Meinungsfreiheit – Russland: Aufruf zur Nichtwahl einer Partei oder zur Stimmenthaltung bei Wahlen

Russische Sanktionen wegen Flugblättern, mit denen zur Nichtwahl einer Partei oder einem Wahlboykott aufgerufen wird, verstoßen gegen die Meinungsfreiheit (49588/12 und 3 weitere - Teslenko u.a. gegen Russland).

Der Sachverhalt:
Die Beschwerdeführer sind vier russische Staatsbürger (T., L., D., N.). Gegen sie waren voneinander unabhängige Ordnungswidrigkeiten-Verfahren eingeleitet worden, weil sie dazu aufgerufen hatten, nicht für die (Regierungs-) Partei „Einiges Russland“ zu stimmen bzw. die Parlaments- und Präsidentschaftswahlen 2011, 2012 und 2018 vollständig zu boykottieren: T. war 2011 von Polizisten dabei beobachtet worden, wie er Flugblätter u.a. mit der Aufschrift „Einiges Russland ist eine Partei der Gauner und Diebe“ an eine Wand anbrachte, während L. eine ähnliche Aufschrift auf die Heckscheibe seines Autos geschrieben hatte. D. und N. hatten 2018 im Rahmen der „Wählerstreik“-Kampagne ebenfalls Flugblätter mit Informationen über Bürgerechte im Rahmen einer Wahl an Wänden angebracht. T. und N. waren zudem nach ihren Aktionen mehrere Stunden auf einem Polizeipräsidium festgesetzt worden.

Die Gründe:
Hinsichtlich der Aufrufe von T. und L., nicht für eine bestimmte politische Partei zu stimmen, hielt der EGMR fest, dass es nach russischem Recht Privatpersonen erlaubt ist, während einer Wahlkampagne andere Wähler zu informieren und Vorwahlkampf zu betreiben, sofern dabei keine persönliche Kosten entstehen. Allerdings führten bereits geringfügige Kosten etwa für den Druck von Flugblättern das Risiko einer Verfolgung wegen unrechtmäßiger Vorwahlkampagnen mit sich. Der EGMR hielt es für unwahrscheinlich, dass eine Teilnahme an oder die Organisation von öffentlichen Wahlkampfveranstaltungen ganz ohne Geld- oder Sachausgaben durch die betreffende Person möglich wäre. Bürger, die ihr Recht auf freie Meinungsäußerung wahrnehmen wollten, indem sie sich im Zusammenhang mit einer bevorstehenden Wahl kritisch äußerten, befänden sich in einem Dilemma: Entweder sie verzichteten auf ihre Äußerungen oder sie riskierten verwaltungsrechtliche Sanktionen oder sogar eine Verhaftung, und dies während der gesamten etwa dreimonatigen Wahlperiode vom Beginn des Wahlkampfes bis nach dem Wahltag. Die Beschwerdeführer seien demnach praktisch völlig daran gehindert worden, Inhalte zu verbreiten, um Wähler zu ermutigen, bei den bevorstehenden Wahlen in einer bestimmten Weise abzustimmen. Somit sei ihre vom Recht auf freie Meinungsäußerung geschützte Möglichkeit, eine Wahl zu beeinflussen, unverhältnismäßig eingeschränkt worden.

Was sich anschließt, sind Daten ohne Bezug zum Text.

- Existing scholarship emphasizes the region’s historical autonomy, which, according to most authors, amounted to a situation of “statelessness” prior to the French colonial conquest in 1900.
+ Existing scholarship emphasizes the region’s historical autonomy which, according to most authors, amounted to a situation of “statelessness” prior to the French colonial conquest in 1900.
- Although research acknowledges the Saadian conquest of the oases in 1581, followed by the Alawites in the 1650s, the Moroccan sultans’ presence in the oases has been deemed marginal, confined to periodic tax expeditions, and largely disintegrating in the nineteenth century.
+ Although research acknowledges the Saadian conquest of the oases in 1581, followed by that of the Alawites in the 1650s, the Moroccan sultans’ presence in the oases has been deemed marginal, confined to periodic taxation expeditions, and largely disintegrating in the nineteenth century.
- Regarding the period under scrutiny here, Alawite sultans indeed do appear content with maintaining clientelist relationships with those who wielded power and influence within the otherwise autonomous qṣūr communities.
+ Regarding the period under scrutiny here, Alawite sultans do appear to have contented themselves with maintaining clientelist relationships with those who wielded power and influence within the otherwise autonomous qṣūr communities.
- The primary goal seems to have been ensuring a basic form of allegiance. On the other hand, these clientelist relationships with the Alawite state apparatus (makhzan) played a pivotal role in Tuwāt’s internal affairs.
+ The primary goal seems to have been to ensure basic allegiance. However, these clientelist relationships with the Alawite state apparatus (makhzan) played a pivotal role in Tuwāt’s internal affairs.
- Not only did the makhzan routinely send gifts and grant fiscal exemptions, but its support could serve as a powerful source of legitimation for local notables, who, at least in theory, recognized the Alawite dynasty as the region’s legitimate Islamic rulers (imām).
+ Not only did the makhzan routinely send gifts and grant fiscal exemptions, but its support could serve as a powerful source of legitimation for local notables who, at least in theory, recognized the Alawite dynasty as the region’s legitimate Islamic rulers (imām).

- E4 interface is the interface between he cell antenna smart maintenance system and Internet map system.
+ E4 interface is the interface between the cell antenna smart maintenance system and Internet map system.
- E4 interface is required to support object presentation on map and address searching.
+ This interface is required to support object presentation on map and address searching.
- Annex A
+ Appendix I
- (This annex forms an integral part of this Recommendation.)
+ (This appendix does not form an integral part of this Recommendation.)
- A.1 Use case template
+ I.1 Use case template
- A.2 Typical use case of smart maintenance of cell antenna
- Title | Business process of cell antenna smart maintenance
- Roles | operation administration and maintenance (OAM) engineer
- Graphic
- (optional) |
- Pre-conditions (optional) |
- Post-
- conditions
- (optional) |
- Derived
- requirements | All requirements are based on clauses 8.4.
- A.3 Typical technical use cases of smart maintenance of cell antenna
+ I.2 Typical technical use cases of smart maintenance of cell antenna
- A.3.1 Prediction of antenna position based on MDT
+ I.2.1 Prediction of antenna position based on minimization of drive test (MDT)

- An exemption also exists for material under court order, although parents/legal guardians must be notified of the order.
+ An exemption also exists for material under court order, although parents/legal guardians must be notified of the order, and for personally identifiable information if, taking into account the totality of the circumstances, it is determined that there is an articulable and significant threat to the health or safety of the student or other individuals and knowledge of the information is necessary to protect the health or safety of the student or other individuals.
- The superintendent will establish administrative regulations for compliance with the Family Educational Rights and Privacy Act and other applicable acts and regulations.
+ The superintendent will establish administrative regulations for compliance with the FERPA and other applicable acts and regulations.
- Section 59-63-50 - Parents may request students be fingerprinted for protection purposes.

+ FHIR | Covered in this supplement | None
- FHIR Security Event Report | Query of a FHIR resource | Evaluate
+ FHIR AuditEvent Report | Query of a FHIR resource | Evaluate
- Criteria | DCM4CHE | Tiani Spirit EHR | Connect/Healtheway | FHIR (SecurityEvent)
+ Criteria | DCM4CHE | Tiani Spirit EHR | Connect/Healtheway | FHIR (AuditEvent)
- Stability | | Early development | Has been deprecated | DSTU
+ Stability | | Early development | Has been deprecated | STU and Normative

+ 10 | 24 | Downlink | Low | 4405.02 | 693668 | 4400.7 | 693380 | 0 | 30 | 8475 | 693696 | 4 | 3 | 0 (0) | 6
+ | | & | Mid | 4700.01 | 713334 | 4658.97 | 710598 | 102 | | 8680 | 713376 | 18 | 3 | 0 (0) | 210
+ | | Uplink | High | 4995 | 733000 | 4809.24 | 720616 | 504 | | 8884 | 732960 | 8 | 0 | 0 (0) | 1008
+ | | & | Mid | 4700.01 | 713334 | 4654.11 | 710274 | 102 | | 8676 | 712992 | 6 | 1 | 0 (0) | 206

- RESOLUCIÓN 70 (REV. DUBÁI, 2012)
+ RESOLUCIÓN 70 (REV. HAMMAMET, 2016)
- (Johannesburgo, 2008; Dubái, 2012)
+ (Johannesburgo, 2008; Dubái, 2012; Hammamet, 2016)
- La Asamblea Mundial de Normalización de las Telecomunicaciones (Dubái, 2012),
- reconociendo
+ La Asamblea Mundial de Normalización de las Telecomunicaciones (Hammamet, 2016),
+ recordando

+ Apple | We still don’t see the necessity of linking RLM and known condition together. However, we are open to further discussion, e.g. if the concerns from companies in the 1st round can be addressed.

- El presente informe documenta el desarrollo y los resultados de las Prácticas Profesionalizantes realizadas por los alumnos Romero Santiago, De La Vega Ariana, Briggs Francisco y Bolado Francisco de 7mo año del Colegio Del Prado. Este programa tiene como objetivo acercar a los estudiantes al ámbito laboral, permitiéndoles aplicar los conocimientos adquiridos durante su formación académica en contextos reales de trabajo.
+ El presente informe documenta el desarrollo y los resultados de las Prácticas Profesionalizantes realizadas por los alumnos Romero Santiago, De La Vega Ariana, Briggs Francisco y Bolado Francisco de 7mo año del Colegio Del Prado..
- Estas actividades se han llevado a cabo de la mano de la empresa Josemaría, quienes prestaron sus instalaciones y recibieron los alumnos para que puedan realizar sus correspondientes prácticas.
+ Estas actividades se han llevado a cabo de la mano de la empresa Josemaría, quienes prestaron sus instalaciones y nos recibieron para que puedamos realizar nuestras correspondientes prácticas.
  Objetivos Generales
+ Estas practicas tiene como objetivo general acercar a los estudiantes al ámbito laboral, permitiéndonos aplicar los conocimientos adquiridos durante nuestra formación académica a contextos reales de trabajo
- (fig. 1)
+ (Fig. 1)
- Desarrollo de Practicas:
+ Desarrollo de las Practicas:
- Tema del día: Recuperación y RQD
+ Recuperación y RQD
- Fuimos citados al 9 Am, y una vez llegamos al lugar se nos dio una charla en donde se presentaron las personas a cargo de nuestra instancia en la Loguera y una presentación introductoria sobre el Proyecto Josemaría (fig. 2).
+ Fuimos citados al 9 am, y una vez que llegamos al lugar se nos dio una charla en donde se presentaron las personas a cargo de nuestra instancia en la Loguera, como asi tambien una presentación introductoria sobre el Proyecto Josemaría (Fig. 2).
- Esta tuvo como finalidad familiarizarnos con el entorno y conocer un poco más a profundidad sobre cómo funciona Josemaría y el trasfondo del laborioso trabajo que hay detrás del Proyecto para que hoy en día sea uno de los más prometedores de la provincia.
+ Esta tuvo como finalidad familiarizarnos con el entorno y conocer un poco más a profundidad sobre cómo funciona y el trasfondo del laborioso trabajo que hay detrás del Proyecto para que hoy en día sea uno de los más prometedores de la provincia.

Mit Blick auf die Aufrufe von D. und N., sich der Stimme zu enthalten, befand der EGMR, dass sie keine Aufforderungen zu rechtswidrigen Handlungen darstellten, da es nach russischem Recht keine Wahlpflicht gebe. Auch sei nicht zu Hass, Intoleranz oder Diskriminierung aufgestachelt oder zur Begehung von Gewalt oder anderen Straftaten aufgerufen worden. Die nationalen Gerichte hatten festgestellt, dass es sich bei den Flugblättern um eine Meinungsäußerung gehandelt habe, waren gleichzeitig aber zu dem Schluss gekommen, ihr Inhalt sei irreführend und unwahr gewesen. Der Gerichtshof betonte, dass jedoch die Wahrheit von Werturteilen nicht beweisbar und die Forderung, die Wahrheit eines Werturteils zu beweisen, unmöglich zu erfüllen sei. Sie verstoße gegen die Meinungsfreiheit selbst. Zudem sei nicht erwiesen, dass das beanstandete Material falsche Informationen enthalten habe. Auch hätten sich die nationalen Gerichte nicht mit der Frage befasst, ob die Ausübung des Rechts auf freie Meinungsäußerung vorliegend zu einer landesweiten Debatte über ein Thema von allgemeinem Interesse beigetragen hatte. Die Flugblätter hätten aber Informationen über die Rechte der Wähler enthalten und Bürger ermutigt, sich am Wahlprozess zu beteiligen, insbesondere durch die Tätigkeit als Wahlbeobachter. Sie hätten nicht darauf abgezielt, einen bestimmten Kandidaten hervorzuheben und dessen Wahlchancen zu fördern oder zu beeinträchtigen. Die nationalen Gerichte waren schließlich zu der Auffassung gelangt, dass das beanstandete Material die Wähler dahingehend hätte beeinflussen können, den Standpunkt des Beschwerdeführers D. zu übernehmen und dass dies tatsächlich dessen Absicht gewesen sei. Dazu hielt der EGMR fest, dass es in einer Demokratie jedoch oft der Kern des Rechts auf freie Meinungsäußerung sei, andere von einem Standpunkt zu überzeugen. Die bloße Tatsache einer solchen Absicht sei nicht ausreichend, um staatliche Sanktionen zu rechtfertigen. Was schließlich den Verweis der Regierung auf die Notwendigkeit, die Wahlenthaltung zu verringern, betrifft, so habe sie nicht überzeugend dargelegt, wie die bloße Äußerung eines Standpunkts bezüglich der Nichtteilnahme an einer bevorstehenden Wahl einen unzulässigen Einfluss auf die Wahlberechtigten hätte ausüben können, da keine Elemente einer Nötigung oder Behinderung nachgewiesen worden seien.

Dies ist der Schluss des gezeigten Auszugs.